While working at SetNet, I explored a practical production question: could a small network-connected device provide a clear visual signal when a camera was live?
A tally light normally gives performers and crew an immediate answer without requiring another conversation. My goal was to test whether that signal could be controlled remotely over Ethernet while keeping the device small enough to fit into a production environment.
What I wanted to learn
The first version did not need to be polished hardware. It needed to answer three questions: could an Arduino-compatible board listen for a command over a local network, could that command switch an LED reliably, and could the basic electronics remain compact?
That kept the experiment focused.

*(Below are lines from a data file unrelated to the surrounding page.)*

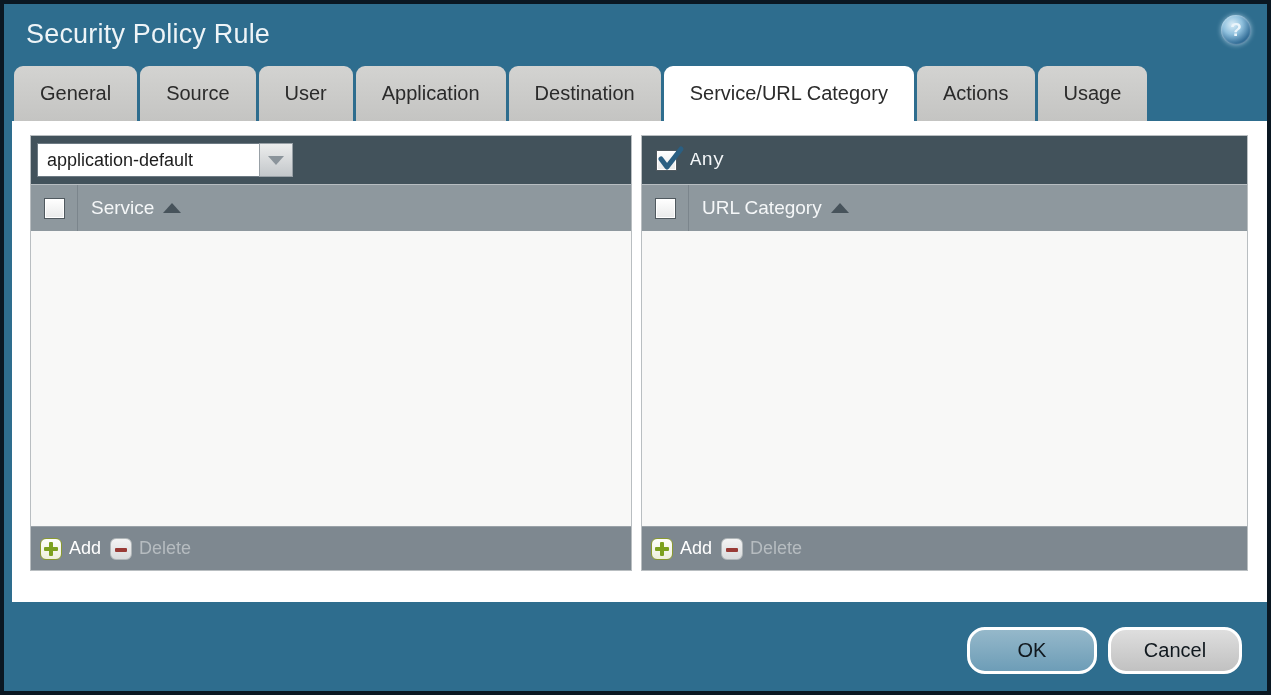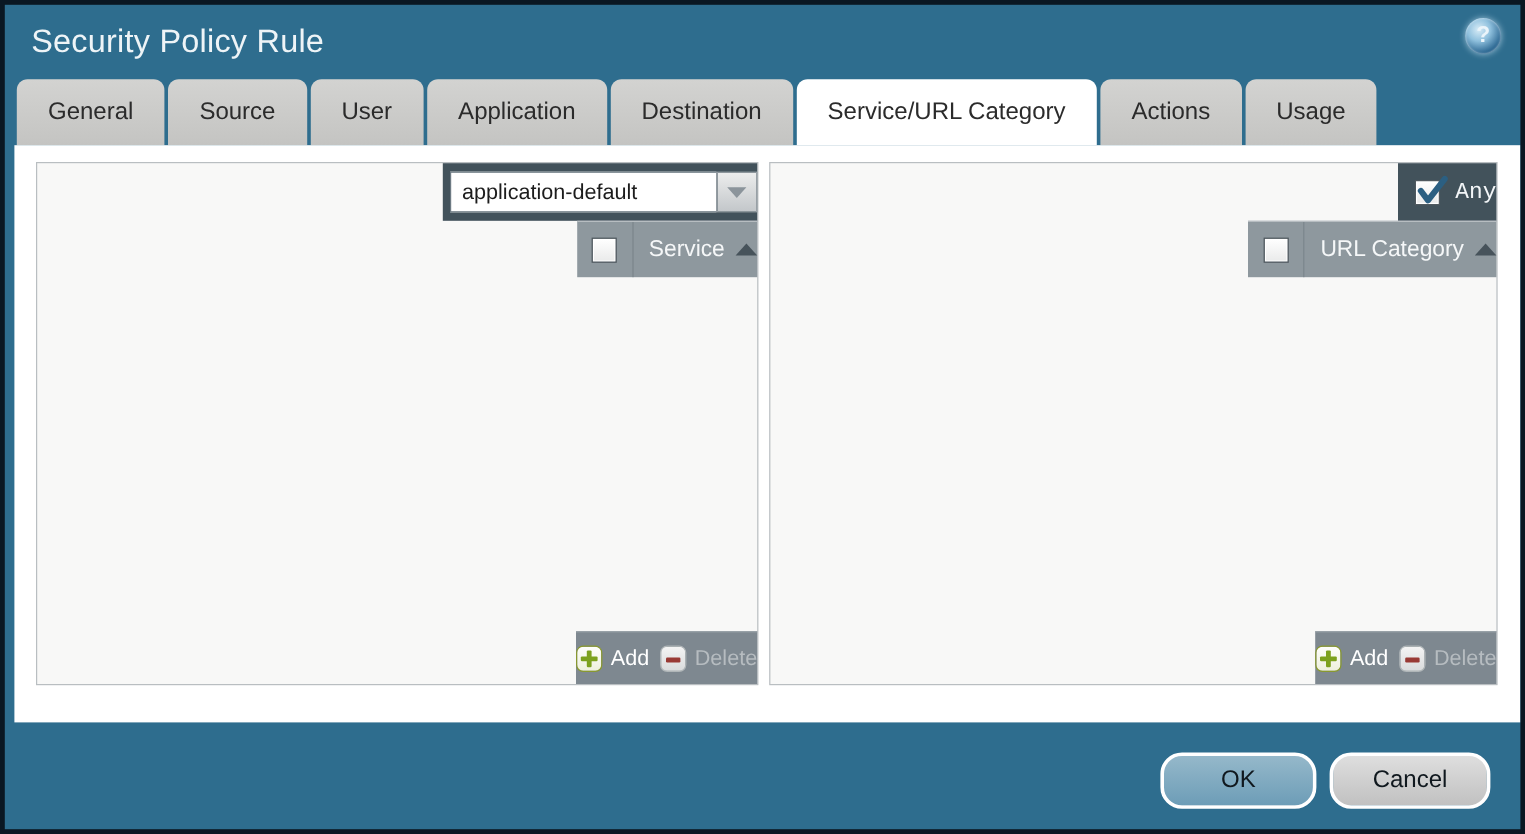--- a/index.html
+++ b/index.html
@@ -59,7 +59,6 @@
     border: 1px solid #b9bec1;
     display: flex; flex-direction: column;
     background: #f8f8f7;
-    align-items: flex-end;
   }
   .panel-left  { left: 18px;  width: 602px; }
   .panel-right { left: 629px; width: 607px; }

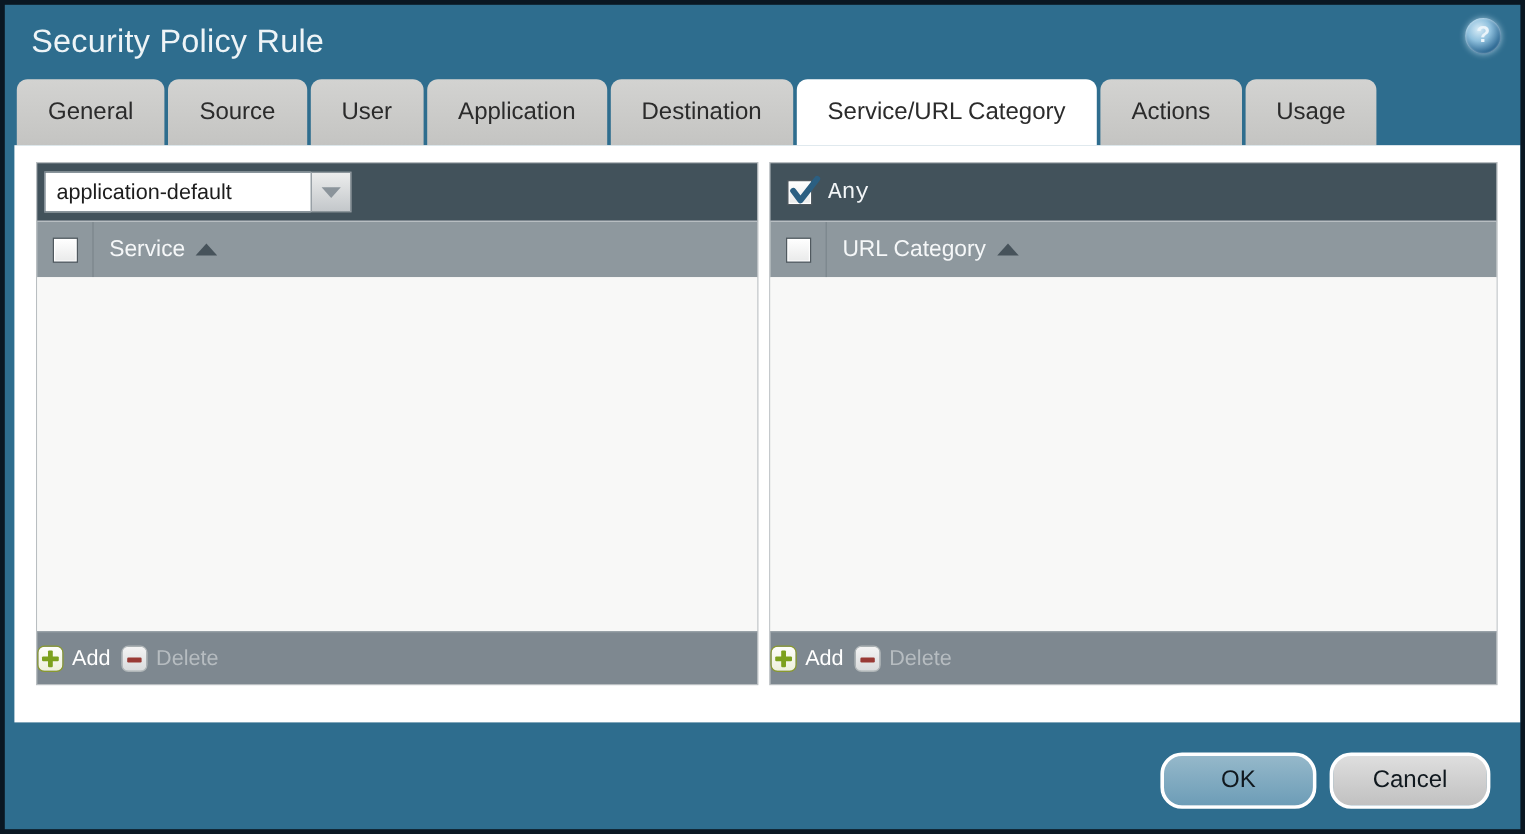--- a/index.html
+++ b/index.html
@@ -128,7 +128,7 @@
     height: 44px; background: #7e8890;
     border-top: 1px solid #9aa2a8;
     display: flex; align-items: center;
-    gap: 9px; flex: 0 0 auto;
+    padding-left: 9px; gap: 9px; flex: 0 0 auto;
   }
   .footer-btn { display: flex; align-items: center; gap: 7px; cursor: pointer; }
   .footer-btn.disabled { cursor: default; }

Instead of building an enclosure or a larger control system first, I began with the network behavior and the light itself.

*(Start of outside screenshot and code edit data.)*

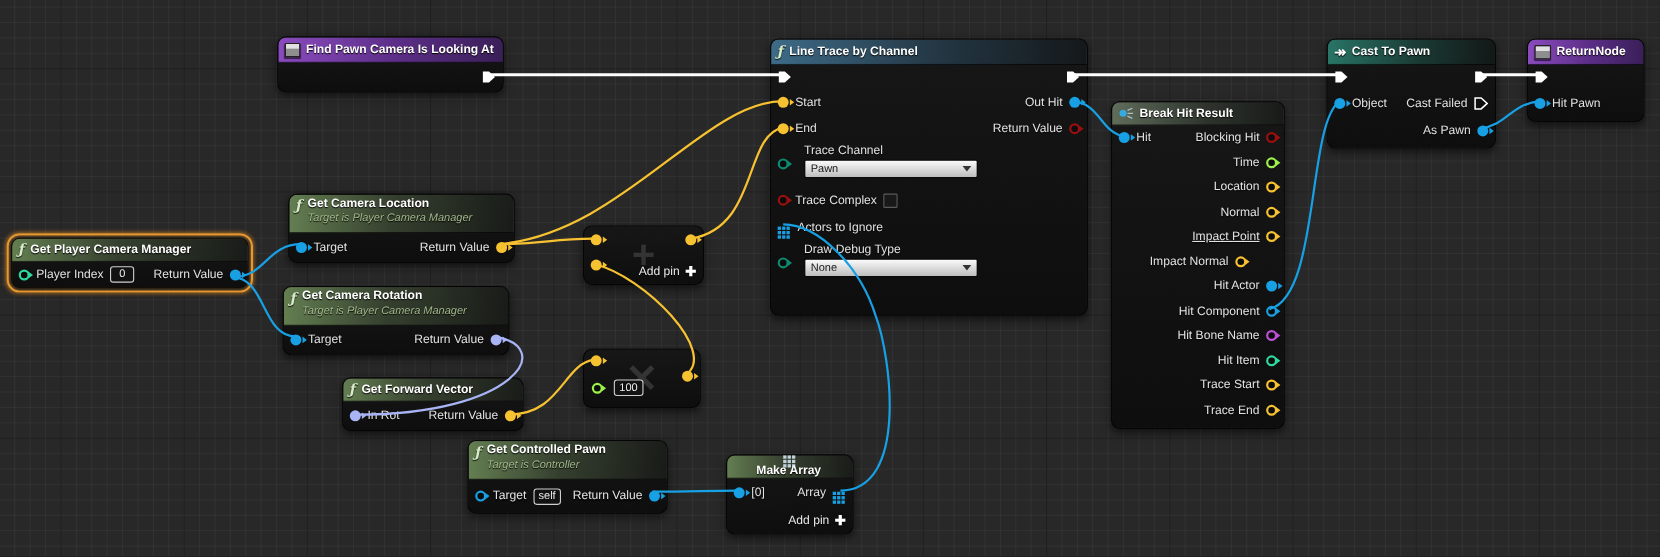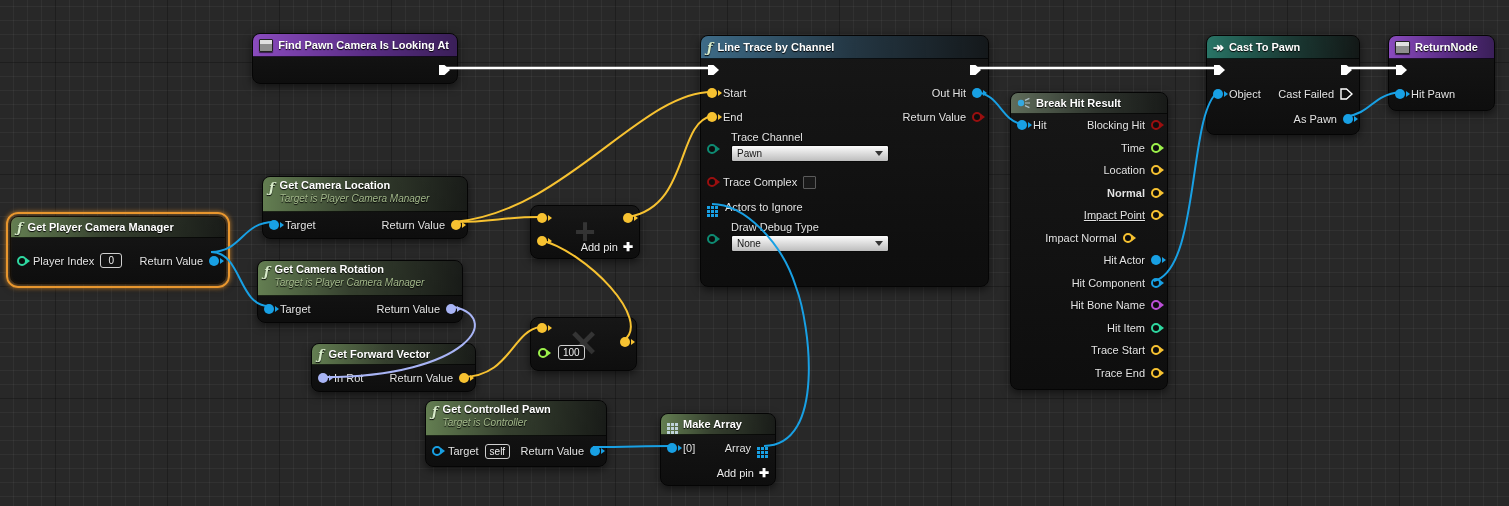--- a/index.html
+++ b/index.html
@@ -331,7 +331,7 @@
           <span class="pin hollow pv"></span>
         </span>
       </div>
-    <div class="row rt" style="height:22.5px;font-weight:bold;">
+    <div class="row rt" style="height:22.5px;">
         <span class="pr">
           <span class="lbl">Normal</span>
           <span class="pin hollow pv"></span>

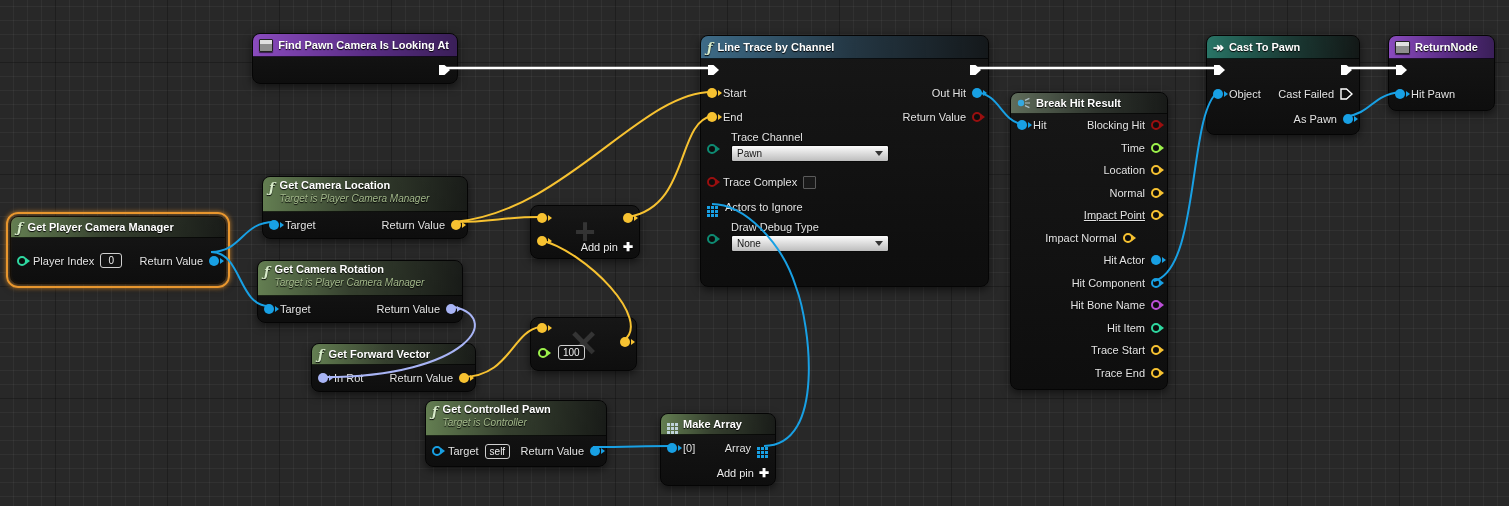--- a/index.html
+++ b/index.html
@@ -104,7 +104,7 @@
       <span class="icon-f">ƒ</span>
       <span class="title">Get Player Camera Manager</span>
     </div>
-    <div class="row" style="height:45px;">
+    <div class="row" style="height:23px;">
       <span class="pl">
         <span class="pin hollow pi"></span>
         <span class="lbl">Player Index</span>

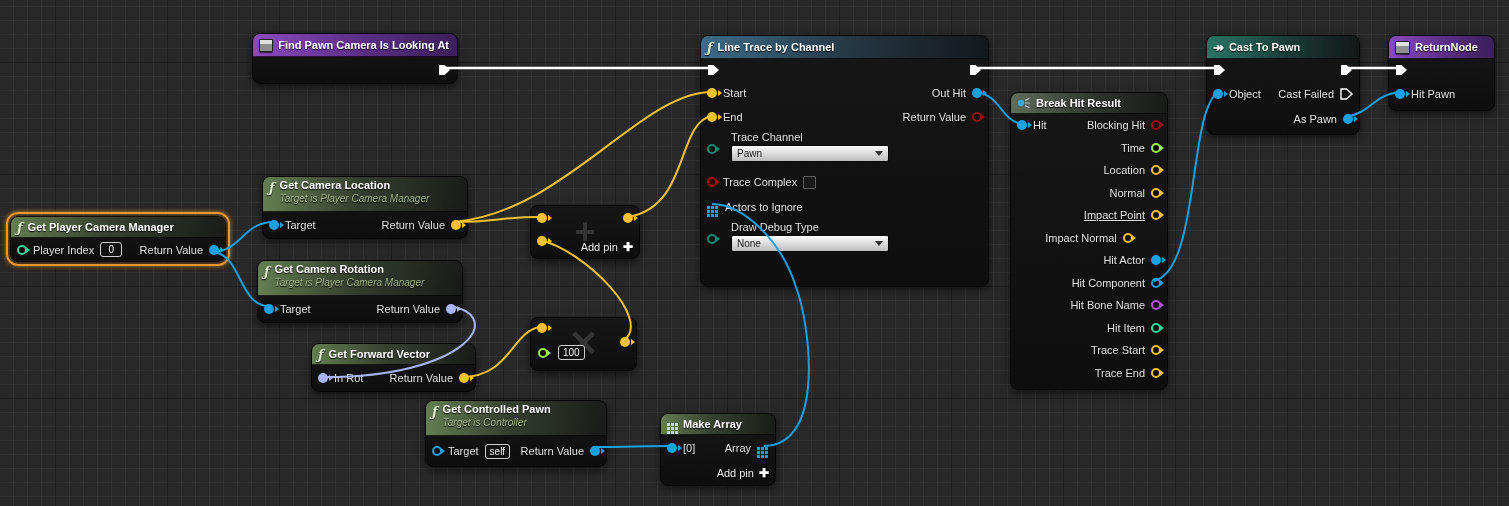--- a/index.html
+++ b/index.html
@@ -215,7 +215,7 @@
   </div>
 
   <div class="node" style="left:660px;top:413px;width:114px;">
-    <div class="hdr hdr-green" style="height:20px;">
+    <div class="hdr hdr-green" style="height:20px;flex-direction:column;">
       <span class="grid9" style="background:#bfd3da;color:#bfd3da;box-shadow:4px 0,8px 0,0 4px,4px 4px,8px 4px,0 8px,4px 8px,8px 8px;margin-right:8px;"></span>
       <span class="title">Make Array</span>
     </div>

Building the bench prototype
I configured the board as a small TCP server and assigned the network settings it needed to listen on a designated port. A client could then send a simple state: 1 turned the LED on, and 0 turned it off.
The code was intentionally narrow. Setup initialized the network connection and LED output; the main loop waited for a client and changed the light when a valid command arrived. Keeping the command set this small made it easier to isolate wiring, networking, and control problems during testing.
The photographs document several breadboard and board-level revisions. They are not fifteen different accomplishments, so this edited article uses only the views that explain the progression.



What the experiment established
The bench prototype demonstrated the core idea: a camera-status indicator could respond to a simple command sent across the local network. It also gave me a physical platform for thinking through size, wiring, and how the control logic might fit into a broader production workflow.
It was still a prototype, not finished production hardware. The exposed boards and temporary wiring would need an enclosure, secure connectors, a repeatable power arrangement, startup and reconnection behavior, and field testing before the system could be treated as deployable equipment.
That distinction is the useful part of the project. A focused prototype can answer the riskiest question before time is spent polishing the wrong solution. Here, the network-control concept worked on the bench; the next phase would have been about durability, recovery, integration, and real operating conditions.